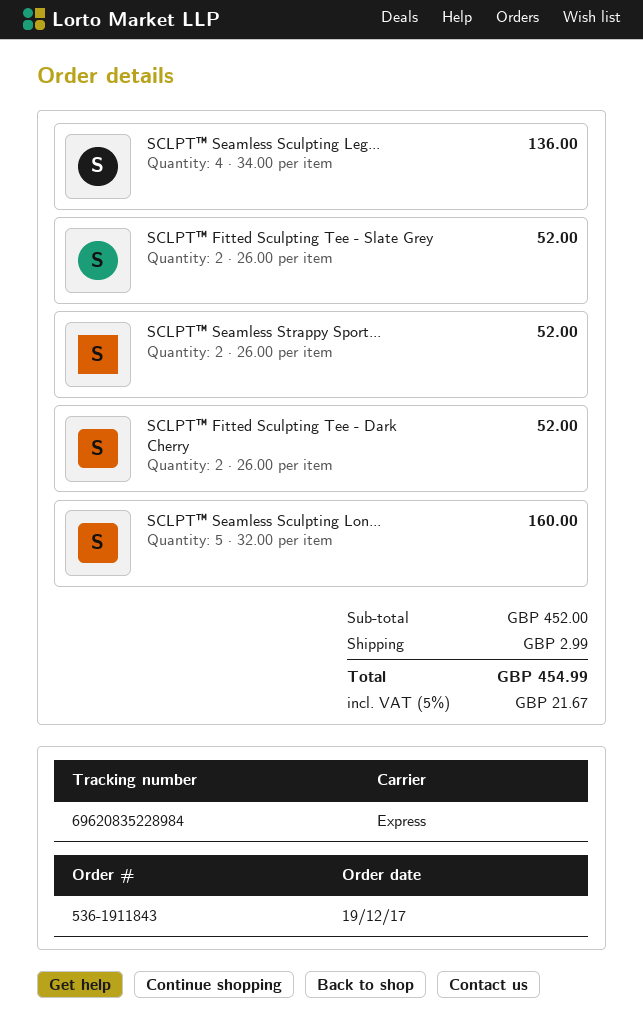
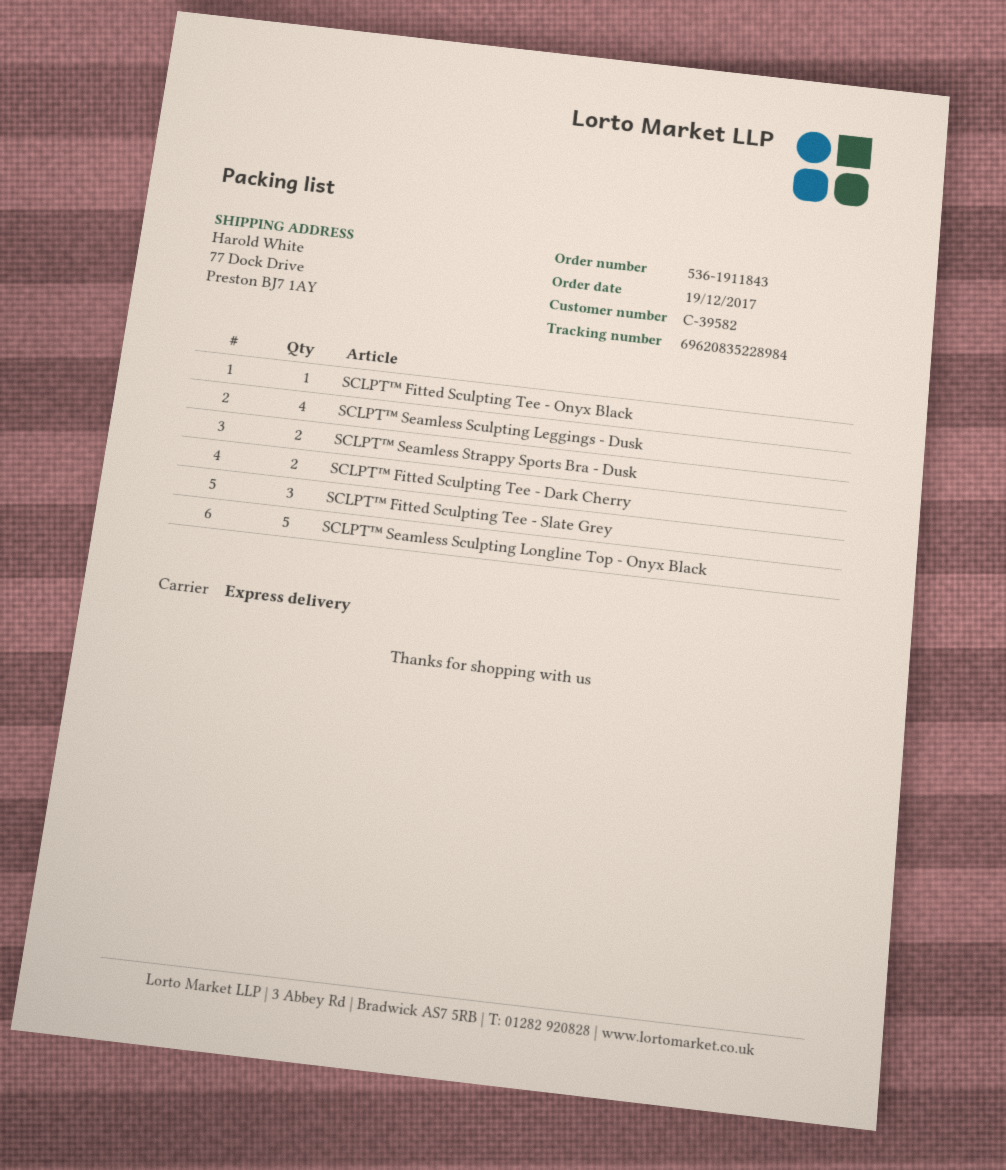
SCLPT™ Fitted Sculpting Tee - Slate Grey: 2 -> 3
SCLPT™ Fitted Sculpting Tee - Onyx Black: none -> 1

....

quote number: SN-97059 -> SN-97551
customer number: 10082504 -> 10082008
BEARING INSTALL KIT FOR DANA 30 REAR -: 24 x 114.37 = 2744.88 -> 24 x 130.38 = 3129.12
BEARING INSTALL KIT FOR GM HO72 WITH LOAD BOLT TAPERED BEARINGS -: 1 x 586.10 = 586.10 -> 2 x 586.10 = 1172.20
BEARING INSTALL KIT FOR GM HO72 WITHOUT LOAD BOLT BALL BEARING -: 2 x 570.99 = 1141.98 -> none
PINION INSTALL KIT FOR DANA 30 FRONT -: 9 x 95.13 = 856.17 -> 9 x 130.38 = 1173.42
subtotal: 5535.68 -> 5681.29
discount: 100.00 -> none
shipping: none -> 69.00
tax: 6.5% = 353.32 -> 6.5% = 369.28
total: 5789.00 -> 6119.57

....

The required answer is the exact run of lines above starting at the line with "SCLPT™ Fitted Sculpting Tee - Slate" and ending at the line with "SCLPT™ Fitted Sculpting Tee - Onyx", with both ends present.

SCLPT™ Fitted Sculpting Tee - Slate Grey: 2 -> 3
SCLPT™ Fitted Sculpting Tee - Onyx Black: none -> 1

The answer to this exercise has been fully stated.